Measure your blood pressure if you feel particularly unsure and if it is too low, take medication for improved blood circulation. When kneeling down and getting back up, hold on to a piece of furniture. If you feel that you are very much in danger of falling down, have grab rails attached to the walls and in the bathroom, or have yourself a walking frame prescribed (see below, 9.4). If you are blind you have 3 options:

- attach soft materials to your walking frame at those places where you could bump on furniture;

- don’t push your walking frame in front of you but walk backwards

or

- turn your back towards your walking frame and walk forward.
  

Especially at night when you have to go to the toilet sleepily you should use it. It should therefore be at a spot in your bedroom which you can reach from your bed, where you can always hold on to something or support yourself. If you can only use the walking frame in the flat, try to get a daintier one made from wood from your insurance (see below, 9.4).
    

Sedatives can reduce the ability to pay attention or concentrate. Sleeping pills and other psychiatric drugs affect the ability to react and movement coordination, and in elderly people, they therefore mainly increase the danger of collapsing.
   

Getting up from your bed, look for a hold if necessary and stand still for a moment.
  

If you -almost- fell once, try to avoid the situation in which it happened.
  

See if there are tripping hazards in your flat, like the edges of rugs or thresholds. Mark thresholds with coloured adhesive tape.
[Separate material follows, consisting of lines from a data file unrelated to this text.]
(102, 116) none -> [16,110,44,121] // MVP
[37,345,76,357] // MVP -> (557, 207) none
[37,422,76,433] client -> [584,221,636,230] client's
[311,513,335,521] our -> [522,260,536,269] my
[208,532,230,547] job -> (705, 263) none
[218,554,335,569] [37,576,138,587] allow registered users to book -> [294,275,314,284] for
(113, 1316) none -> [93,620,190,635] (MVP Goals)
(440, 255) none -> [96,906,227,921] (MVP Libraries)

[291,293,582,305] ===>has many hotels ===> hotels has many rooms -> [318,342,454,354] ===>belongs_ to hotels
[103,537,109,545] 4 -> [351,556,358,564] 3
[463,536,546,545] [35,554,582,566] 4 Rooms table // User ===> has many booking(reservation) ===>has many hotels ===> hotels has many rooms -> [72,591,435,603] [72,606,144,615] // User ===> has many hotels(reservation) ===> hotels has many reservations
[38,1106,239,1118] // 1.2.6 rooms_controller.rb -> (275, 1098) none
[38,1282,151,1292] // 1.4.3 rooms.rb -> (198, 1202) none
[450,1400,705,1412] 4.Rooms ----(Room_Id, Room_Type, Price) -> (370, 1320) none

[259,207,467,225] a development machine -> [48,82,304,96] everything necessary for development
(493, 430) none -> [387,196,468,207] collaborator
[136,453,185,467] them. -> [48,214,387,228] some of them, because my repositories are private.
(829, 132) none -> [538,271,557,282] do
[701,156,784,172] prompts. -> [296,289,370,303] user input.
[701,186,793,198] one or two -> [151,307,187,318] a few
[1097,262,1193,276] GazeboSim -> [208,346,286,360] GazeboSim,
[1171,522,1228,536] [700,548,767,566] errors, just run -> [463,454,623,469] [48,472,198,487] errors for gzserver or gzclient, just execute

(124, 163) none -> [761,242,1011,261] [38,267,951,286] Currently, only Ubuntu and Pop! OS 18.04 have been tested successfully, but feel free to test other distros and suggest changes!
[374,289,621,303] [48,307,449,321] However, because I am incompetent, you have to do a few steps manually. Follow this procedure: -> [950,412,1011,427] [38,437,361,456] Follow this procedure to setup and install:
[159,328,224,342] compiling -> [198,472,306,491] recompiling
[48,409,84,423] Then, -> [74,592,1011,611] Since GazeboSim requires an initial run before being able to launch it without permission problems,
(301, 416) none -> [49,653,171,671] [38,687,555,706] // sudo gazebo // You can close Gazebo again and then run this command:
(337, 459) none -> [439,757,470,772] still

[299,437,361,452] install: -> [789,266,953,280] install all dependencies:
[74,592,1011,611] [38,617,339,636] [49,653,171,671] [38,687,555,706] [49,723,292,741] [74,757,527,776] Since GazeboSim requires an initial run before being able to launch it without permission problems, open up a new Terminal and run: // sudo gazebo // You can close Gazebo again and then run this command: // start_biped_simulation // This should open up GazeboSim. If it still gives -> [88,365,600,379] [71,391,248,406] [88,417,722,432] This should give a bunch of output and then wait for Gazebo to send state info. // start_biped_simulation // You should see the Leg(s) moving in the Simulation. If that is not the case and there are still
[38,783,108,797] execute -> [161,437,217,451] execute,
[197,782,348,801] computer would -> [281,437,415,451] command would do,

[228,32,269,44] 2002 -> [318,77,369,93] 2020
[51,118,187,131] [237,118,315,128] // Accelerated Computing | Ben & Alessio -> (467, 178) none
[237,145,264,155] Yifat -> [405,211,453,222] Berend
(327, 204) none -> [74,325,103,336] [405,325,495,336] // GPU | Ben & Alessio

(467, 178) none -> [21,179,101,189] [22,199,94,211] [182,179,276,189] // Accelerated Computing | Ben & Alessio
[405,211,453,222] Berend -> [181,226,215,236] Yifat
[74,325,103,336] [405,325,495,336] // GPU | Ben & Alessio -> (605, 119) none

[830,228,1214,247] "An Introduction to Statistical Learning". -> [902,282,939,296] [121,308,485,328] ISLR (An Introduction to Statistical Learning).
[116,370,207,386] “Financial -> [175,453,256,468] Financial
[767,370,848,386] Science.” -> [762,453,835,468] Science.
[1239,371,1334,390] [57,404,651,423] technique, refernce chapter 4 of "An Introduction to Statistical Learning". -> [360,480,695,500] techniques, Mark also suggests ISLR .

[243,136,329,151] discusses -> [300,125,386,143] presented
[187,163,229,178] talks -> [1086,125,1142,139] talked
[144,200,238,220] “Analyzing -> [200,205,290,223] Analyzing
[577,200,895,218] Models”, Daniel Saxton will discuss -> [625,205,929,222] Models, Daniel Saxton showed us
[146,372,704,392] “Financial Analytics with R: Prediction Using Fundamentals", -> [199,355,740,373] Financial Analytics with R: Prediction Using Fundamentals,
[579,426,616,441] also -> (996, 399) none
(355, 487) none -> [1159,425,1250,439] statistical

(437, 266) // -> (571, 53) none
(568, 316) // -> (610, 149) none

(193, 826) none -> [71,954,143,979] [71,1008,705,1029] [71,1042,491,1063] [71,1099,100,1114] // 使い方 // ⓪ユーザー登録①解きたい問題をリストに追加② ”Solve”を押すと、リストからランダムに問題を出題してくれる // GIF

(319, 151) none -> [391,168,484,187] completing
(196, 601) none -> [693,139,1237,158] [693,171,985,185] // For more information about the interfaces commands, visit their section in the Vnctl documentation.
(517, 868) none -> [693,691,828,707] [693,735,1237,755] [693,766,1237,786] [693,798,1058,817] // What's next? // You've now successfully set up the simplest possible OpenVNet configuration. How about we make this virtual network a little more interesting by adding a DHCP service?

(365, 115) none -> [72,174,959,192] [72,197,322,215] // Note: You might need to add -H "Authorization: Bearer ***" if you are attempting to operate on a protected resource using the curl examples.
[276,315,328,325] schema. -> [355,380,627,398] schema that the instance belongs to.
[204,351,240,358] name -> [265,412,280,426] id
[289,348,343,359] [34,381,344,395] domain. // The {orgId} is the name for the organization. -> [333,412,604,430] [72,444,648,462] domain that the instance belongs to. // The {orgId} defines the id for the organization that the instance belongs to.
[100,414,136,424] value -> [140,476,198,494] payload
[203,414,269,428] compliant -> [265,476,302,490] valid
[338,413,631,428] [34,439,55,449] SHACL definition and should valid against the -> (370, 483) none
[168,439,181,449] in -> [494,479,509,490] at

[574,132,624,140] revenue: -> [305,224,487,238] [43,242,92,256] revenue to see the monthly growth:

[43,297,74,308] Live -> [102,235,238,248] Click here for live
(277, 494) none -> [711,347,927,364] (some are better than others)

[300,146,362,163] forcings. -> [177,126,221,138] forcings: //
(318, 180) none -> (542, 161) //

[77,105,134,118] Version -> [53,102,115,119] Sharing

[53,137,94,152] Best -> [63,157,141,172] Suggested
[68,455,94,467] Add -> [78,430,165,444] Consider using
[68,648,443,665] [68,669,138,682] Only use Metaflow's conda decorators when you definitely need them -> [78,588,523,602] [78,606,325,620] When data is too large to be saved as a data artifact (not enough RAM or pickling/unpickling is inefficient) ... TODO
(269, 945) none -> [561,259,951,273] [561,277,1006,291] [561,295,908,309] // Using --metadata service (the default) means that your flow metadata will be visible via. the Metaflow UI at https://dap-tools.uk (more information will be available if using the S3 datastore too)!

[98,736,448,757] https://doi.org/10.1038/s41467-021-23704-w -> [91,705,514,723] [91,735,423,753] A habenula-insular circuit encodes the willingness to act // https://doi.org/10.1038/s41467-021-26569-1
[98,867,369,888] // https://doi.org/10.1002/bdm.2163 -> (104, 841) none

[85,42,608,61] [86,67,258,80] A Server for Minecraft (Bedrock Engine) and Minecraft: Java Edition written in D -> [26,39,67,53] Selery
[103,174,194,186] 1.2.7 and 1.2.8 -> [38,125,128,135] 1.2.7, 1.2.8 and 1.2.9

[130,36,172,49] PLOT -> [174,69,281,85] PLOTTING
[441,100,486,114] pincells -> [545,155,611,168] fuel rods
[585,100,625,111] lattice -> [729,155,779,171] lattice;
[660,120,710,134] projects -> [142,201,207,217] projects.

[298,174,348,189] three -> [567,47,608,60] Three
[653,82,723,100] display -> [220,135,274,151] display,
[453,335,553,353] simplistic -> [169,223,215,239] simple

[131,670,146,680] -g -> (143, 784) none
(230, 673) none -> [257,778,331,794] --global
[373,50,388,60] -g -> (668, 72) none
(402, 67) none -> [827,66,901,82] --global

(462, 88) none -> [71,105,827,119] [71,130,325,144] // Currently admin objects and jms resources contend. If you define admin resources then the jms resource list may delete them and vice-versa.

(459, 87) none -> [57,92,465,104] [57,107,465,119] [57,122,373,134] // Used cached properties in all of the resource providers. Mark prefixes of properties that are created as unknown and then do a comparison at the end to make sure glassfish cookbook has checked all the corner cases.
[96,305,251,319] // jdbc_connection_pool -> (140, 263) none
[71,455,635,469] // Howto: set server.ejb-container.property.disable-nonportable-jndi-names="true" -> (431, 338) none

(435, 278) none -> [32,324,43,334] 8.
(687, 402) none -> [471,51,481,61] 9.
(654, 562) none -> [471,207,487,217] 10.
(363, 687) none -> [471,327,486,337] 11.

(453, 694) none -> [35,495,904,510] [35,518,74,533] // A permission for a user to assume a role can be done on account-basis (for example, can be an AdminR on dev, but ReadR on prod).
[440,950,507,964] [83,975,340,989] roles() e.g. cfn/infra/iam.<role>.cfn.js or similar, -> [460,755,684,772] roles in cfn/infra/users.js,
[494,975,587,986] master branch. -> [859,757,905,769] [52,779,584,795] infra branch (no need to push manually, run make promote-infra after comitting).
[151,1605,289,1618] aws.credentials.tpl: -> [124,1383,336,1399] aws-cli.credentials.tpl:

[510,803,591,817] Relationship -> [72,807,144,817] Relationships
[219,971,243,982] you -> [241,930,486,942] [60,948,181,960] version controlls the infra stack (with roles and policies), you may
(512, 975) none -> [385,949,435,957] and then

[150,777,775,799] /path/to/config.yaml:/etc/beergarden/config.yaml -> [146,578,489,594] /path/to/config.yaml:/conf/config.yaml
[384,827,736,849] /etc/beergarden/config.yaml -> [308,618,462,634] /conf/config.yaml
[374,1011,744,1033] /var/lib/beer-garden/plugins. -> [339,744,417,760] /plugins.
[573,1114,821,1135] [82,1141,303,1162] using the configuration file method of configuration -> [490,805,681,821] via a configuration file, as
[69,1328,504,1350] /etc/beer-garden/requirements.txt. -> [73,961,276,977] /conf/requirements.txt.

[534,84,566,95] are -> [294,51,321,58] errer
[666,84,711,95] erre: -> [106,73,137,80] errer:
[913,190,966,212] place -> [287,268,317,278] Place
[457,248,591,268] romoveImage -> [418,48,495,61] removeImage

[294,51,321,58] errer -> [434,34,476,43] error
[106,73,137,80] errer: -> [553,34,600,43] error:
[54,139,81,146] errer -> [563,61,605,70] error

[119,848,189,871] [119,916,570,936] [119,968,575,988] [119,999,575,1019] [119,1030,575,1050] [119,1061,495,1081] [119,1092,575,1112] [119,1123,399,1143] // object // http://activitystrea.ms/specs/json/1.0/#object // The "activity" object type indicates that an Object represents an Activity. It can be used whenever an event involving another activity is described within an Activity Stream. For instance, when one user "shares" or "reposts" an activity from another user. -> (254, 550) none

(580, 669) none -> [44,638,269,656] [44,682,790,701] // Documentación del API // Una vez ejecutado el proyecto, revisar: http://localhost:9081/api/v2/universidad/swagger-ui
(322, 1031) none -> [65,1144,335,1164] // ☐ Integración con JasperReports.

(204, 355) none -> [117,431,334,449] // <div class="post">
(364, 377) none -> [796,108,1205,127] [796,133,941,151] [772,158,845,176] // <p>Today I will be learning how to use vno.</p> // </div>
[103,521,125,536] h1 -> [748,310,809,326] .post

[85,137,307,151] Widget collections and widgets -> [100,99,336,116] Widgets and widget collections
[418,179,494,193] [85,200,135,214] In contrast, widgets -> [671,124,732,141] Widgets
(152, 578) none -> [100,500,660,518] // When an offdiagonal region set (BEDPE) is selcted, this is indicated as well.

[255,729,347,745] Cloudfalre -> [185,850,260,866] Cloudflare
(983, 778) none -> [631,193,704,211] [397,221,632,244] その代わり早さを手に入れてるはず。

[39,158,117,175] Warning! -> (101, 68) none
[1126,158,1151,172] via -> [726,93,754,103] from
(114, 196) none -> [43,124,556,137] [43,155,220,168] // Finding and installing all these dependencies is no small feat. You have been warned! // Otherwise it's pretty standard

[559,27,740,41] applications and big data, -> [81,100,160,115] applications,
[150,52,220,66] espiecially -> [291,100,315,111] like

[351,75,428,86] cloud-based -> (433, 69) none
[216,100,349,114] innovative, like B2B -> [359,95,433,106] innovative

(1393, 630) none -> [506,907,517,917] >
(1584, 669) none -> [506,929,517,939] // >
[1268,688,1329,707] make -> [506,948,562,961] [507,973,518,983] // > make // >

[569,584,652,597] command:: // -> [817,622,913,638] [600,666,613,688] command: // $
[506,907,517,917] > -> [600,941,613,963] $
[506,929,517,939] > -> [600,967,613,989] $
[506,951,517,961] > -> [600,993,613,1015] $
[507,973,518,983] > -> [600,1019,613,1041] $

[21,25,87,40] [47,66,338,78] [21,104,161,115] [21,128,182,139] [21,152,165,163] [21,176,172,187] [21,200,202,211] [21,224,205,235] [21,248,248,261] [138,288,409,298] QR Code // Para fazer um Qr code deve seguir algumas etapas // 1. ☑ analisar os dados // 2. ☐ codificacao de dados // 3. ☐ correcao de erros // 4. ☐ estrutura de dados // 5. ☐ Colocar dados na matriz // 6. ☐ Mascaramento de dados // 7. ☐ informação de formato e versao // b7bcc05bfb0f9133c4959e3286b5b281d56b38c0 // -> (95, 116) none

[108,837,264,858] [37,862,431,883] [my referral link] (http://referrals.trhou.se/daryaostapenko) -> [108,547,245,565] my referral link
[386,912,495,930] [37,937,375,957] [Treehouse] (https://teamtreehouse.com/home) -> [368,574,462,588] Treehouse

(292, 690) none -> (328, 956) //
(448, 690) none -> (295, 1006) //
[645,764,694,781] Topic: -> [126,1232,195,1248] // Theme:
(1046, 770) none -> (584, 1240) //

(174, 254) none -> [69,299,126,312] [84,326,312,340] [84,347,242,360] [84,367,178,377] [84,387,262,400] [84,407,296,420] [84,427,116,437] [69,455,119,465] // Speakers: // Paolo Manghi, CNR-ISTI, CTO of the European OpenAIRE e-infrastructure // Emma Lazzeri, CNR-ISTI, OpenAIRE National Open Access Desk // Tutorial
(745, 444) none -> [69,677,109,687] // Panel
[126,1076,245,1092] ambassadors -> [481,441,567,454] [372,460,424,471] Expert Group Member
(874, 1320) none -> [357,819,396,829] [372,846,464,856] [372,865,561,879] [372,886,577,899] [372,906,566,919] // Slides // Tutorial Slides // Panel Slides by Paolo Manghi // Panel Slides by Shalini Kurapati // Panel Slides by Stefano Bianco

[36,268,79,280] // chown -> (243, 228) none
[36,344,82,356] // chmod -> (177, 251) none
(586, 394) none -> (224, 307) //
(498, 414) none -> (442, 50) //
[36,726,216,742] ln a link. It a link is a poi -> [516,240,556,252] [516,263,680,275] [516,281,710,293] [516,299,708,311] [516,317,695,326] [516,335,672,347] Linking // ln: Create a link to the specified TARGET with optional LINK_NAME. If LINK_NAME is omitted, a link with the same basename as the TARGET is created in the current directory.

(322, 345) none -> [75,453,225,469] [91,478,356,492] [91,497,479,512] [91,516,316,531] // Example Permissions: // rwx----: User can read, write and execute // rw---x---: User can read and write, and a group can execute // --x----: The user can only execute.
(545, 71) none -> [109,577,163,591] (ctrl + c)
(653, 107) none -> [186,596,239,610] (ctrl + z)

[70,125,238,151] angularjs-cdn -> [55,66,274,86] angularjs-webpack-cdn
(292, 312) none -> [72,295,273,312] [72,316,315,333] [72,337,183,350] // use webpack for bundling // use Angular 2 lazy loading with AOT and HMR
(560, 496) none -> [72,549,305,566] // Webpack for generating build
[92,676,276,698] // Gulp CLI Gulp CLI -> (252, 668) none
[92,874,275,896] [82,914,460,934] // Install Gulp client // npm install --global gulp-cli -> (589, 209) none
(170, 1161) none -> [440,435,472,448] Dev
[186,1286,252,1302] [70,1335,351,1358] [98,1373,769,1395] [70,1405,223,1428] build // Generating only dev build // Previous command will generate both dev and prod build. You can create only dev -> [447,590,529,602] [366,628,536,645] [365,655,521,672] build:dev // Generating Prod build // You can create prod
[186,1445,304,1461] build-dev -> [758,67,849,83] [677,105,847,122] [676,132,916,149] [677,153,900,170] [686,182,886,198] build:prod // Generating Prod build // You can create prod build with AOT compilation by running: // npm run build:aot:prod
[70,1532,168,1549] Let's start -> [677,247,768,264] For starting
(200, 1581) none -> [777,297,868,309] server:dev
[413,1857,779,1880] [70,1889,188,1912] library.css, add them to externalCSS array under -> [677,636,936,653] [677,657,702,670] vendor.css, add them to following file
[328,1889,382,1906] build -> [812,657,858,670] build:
Be especially careful if your sight is restricted from down below due to cataract.
  

If you are at the risk of falling, you should ensure that you are at the upper limit of the normal weight (refer to 2.1.4), rather than at the lower level, in order to avoid catching a lung infection when lying helplessly following a fall and you should always carry the signal transmitter of an in-house emergency call on your neck (see above, the amendment in sections 9.1 and 9.2).